I have always loved the idea of 'Christmas special editions' of things. Even as a kid my eyes would light up at the sight in the newsagents of a festive edition of my favourite magazine or comic. There is something wonderfully universal ( or was) about the holiday season and glamming up everything once a year to make it seem special seems like a great idea anyway! Communication has also always been a big thing for me. In the 70's I used to invite friends round and we would record 'The Tony May Show' on a cassette in my bedroom. I used to do the presenting, interviewing, make up a pop quiz and produce the whole thing and my friends would help me pick the records to play and sometimes contribute by making up a mix of current records or by doing a stint on record reviews etc. It was all great fun...
Ironically, three of the friends I interviewed on 'The Tony May Show' went on to be people well worth interviewing! Martin Curcher became a well-known musician and Martin Smith & Darren Ash ended up as two of the 'Mastermixers' associated with 'Jive Bunny & The Mastermixers' of numerous number 1 hits fame! Martin & Darren also had a hit record ('Time To Make The Floor Burn') and a couple of hit albums under the name 'Megabass' and saw their song appear on TOTP and themselves in Smash Hits!
Another late 70's/ 80's hobby of mine was writing my own magazine - 'Amayzing'. As well as a love of presenting, singing, songwriting and film making I have always been a journalist at heart. I peddled my home-made magazines around a few of the local newspapers etc back in the day but was never able to get an offer of a job in that field. The world now is OBSESSED with qualifications and bits of paper but it was a little better back then. I have always been a 'flair' person rather than an academically brilliant one and thus thrive on inspiration, gut feeling and passion to help me produce work. The finer art of 'dotting t's and correct placement of punctuation marks' has never really interested me and so I have perpetually found learning stuff like that difficult. If I am not interested in something it tends to go 'in one ear and out the other' which often seems like arrogance to others. I don't see it as arrogance though. I am always a buzzing hive of ideas and just need to get them down on paper with all of the passion still fizzing off the page. Trying to think about how to
put things down in a grammatically correct way and struggling to do that just hampers my flow and blunts my artistic bent. Once you have the full body of an idea you can always get someone else to help you with all that if needs be but if your writing is soulless, dry and boring who is going to want to read it?
Anyway, I guess because of my inability to cope with the finer points of learning I have ended up where I am in life.

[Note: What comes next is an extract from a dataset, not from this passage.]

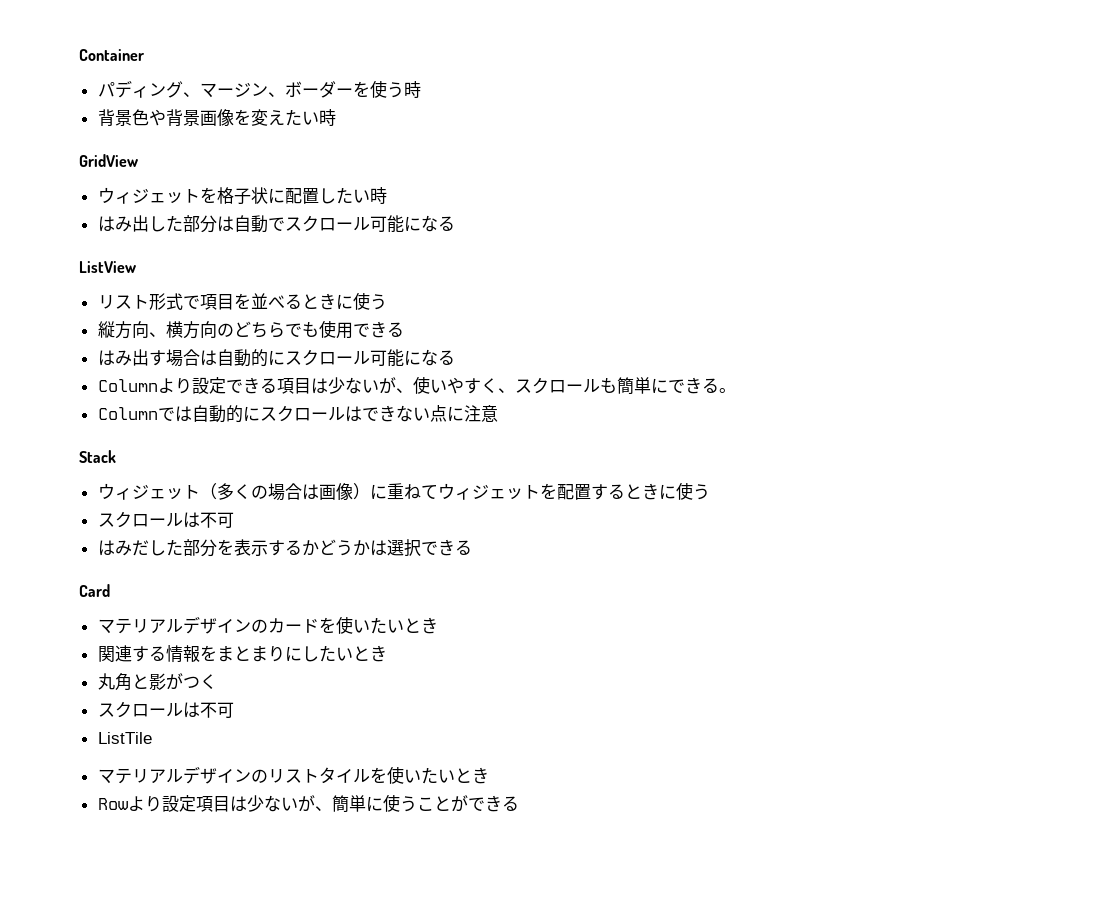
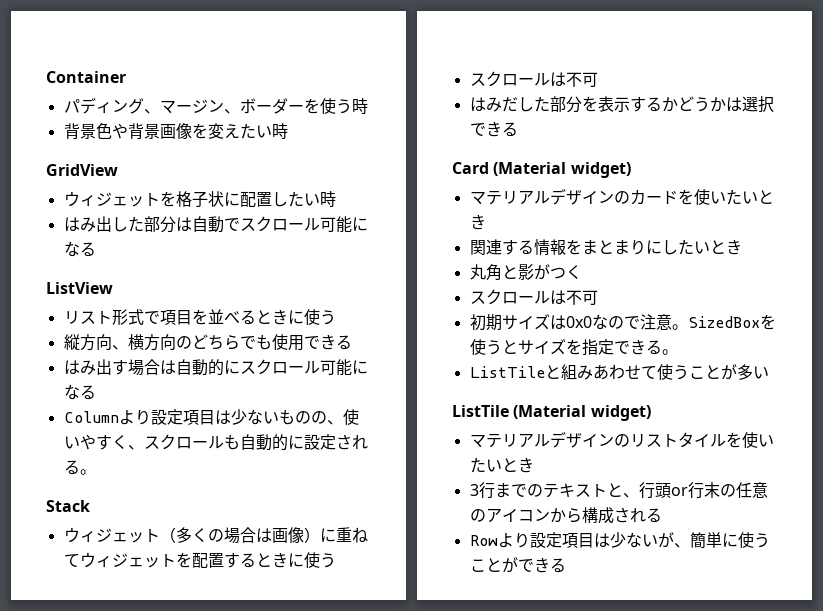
[225,377,396,394] できる項目は少ないが -> [182,409,327,425] 項目は少ないものの
[616,377,736,395] [97,405,498,423] 簡単にできる。 // Columnでは自動的にスクロールはできない点に注意 -> [239,434,368,451] [63,460,96,475] 自動的に設定される。
(110, 590) none -> [493,162,631,178] (Material widget)
[97,732,152,744] ListTile -> [469,314,776,331] [469,339,678,356] [469,364,769,380] [452,405,651,421] 初期サイズは0x0なので注意。SizedBoxを使うとサイズを指定できる。 // ListTileと組みあわせて使うことが多い // ListTile (Material widget)
(489, 775) none -> [469,482,768,499] [469,507,662,524] // 3行までのテキストと、行頭or行末の任意のアイコンから構成される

People (employers) don't want to take on individuals with 'flair' - they want to take on those who have shown that they have the ability to do the job by taking the relevant exams. The snag for me is that I really don't want to try to 'rein in' my natural way of doing things because I am quite happy with the results and don't want to turn into a 'regimented, trained robotic writer'. I guess this is why, however, in 2013 I am sitting here writing this blog and others in jobland are getting paid a fortune!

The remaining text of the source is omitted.